* **What is needed**
Provide only the number of lines in the listing that contain the string "Price".

Entries supplied START

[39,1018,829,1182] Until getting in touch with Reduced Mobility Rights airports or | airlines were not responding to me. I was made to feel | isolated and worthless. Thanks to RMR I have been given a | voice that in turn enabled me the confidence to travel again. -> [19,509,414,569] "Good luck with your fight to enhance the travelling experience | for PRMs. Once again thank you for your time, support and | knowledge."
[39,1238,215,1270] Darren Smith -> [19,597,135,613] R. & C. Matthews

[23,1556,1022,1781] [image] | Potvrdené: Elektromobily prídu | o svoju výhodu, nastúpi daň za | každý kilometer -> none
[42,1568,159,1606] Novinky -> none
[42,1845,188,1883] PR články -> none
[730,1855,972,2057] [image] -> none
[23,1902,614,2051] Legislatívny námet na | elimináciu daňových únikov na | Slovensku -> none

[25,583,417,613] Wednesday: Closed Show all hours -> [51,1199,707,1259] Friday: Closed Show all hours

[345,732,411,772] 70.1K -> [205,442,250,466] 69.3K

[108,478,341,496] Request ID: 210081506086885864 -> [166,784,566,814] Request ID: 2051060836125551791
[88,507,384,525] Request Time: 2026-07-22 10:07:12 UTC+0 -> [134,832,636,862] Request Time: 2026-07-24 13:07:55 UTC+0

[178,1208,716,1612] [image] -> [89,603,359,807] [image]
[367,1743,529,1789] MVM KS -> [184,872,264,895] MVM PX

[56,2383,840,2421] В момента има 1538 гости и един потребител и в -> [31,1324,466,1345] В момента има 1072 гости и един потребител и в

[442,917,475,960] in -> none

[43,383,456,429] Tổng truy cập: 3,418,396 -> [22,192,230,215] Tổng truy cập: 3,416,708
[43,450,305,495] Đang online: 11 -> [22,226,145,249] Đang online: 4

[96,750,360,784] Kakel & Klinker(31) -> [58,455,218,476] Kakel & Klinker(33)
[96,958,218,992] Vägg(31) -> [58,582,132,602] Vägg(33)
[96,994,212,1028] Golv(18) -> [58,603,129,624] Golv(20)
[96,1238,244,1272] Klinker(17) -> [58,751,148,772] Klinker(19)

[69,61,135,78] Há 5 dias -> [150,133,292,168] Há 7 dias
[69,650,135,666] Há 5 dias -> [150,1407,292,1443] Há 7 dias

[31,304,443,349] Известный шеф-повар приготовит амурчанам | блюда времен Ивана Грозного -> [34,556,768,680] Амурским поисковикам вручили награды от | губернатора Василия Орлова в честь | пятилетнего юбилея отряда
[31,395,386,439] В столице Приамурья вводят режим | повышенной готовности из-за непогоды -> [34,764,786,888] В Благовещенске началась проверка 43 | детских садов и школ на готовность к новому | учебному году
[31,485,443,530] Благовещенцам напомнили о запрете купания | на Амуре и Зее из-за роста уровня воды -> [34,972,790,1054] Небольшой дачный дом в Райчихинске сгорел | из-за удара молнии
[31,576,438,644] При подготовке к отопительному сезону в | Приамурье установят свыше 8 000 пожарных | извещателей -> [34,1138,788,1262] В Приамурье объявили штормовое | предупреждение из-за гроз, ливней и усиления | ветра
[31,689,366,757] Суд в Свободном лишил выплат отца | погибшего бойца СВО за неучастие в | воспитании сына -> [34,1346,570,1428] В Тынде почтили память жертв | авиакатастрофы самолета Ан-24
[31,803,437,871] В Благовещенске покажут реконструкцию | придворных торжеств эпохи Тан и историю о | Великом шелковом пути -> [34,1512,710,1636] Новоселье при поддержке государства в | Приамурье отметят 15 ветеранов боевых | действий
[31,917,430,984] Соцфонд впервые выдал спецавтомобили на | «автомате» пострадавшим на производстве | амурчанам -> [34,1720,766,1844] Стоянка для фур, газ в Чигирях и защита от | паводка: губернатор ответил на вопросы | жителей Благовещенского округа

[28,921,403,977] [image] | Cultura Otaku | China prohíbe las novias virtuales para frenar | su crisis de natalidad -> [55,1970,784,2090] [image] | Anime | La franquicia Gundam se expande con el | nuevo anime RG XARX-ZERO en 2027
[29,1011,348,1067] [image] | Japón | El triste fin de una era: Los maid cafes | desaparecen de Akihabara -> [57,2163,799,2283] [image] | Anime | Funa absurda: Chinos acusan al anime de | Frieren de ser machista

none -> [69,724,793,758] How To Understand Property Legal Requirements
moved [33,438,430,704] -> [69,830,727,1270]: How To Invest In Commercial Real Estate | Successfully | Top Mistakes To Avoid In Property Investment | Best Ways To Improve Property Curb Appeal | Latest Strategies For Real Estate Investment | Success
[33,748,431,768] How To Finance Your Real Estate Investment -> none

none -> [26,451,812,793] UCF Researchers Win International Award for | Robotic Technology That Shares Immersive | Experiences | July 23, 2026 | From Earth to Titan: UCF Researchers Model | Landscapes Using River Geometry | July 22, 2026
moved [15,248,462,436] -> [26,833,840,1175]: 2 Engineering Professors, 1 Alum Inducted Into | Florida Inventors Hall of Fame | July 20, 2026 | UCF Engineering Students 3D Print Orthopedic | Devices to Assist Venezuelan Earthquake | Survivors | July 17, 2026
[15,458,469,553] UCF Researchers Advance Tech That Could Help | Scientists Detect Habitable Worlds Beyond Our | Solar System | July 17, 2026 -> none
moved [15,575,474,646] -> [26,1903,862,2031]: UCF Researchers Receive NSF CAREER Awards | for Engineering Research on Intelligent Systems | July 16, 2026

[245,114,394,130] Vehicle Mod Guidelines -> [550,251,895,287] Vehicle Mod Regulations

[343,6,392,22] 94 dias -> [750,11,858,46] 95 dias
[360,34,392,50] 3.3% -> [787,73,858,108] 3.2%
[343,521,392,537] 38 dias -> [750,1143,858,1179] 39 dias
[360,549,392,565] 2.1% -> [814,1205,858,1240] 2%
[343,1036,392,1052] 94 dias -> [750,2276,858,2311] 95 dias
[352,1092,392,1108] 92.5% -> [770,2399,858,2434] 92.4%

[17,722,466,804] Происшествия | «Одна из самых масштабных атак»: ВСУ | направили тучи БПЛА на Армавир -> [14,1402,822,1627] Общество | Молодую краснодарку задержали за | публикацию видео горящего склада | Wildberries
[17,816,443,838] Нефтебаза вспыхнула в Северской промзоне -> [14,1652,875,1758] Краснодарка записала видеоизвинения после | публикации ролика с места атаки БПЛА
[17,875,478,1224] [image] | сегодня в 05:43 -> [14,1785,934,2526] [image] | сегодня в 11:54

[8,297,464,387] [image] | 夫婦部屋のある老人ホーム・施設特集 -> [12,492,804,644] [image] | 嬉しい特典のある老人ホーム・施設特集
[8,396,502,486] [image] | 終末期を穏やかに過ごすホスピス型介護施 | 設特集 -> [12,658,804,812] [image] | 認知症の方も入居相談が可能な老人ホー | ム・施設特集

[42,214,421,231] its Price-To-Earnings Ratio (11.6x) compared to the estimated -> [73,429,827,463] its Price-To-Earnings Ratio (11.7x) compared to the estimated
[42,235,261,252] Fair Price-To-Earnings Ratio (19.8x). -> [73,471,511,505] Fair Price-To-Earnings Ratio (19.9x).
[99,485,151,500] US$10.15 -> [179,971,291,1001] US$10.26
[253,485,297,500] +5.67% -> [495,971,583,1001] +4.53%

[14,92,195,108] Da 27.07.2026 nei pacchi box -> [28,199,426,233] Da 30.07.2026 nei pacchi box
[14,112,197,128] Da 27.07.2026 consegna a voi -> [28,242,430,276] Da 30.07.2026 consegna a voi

Entries supplied END

* **Written reply**
2